# Hyre Car (Vehicle Owners)



## uberfraud (Sep 22, 2016)

Hey folks, I was wondering if you have any feedback dealing with Hyrecar as a vehicle owner? I wanted to rent out my 2015 BMW X5 for use on Uber or Lyft platform and general rentals. I live around the block from work and I just don't use this car at all. 

I've already stumbled on a major roadblock in the initial stages. I was advised to go to an Uber green light hub to perform the vehicle inspection. However, the inspector advised me that Hyrecar is not an approved rental company for Uber. 

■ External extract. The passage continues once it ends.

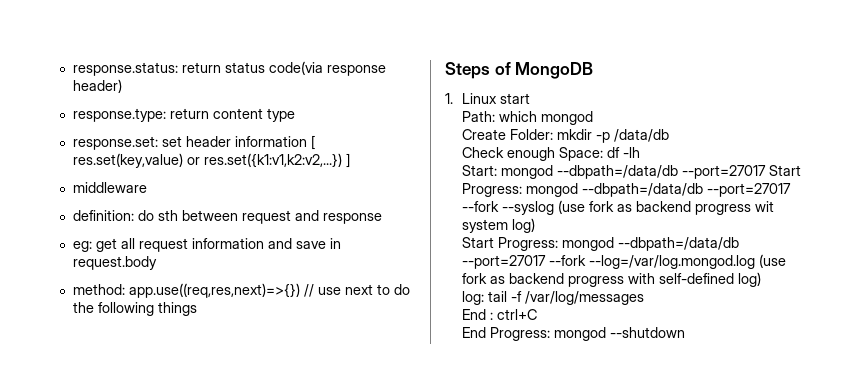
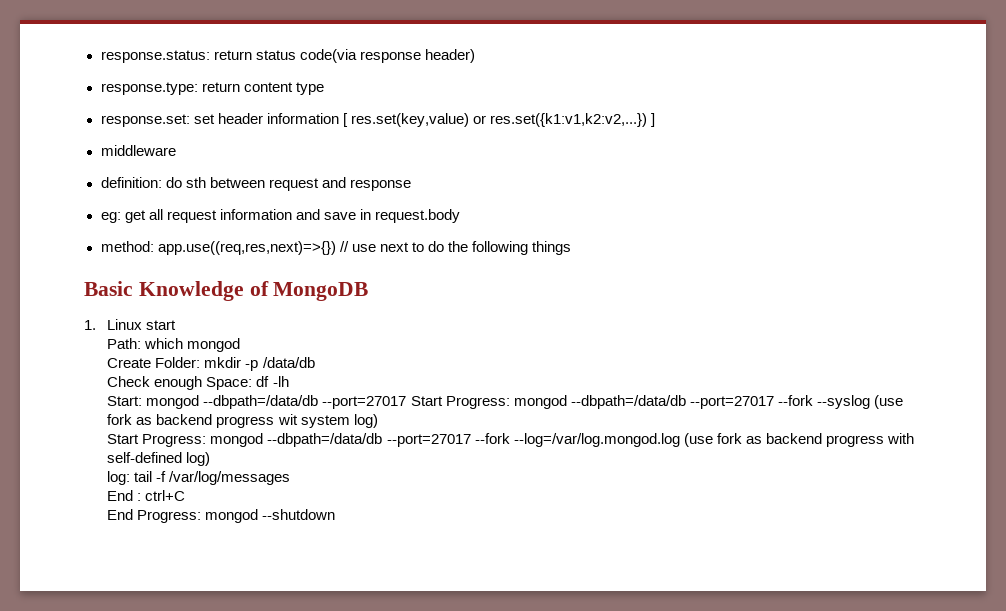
[445,62,490,79] Steps -> [84,281,244,301] Basic Knowledge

Make it a great day!!! Thoughts?


----------



## NWO_Watcher (Apr 7, 2016)

I'm not sure if the inspector knew for sure or not about hyre - because when I went to the green light hub today to add the prius for hyre, I mentioned to the person with the computer inputting me about the rental stuff and she didn't even know there were companies doing it, she didn't know what I was talking about, and was not interested in hearing how one could get a 2nd prius on there after working 2 months on uber, cuz 'she doesn't drive for uber..'.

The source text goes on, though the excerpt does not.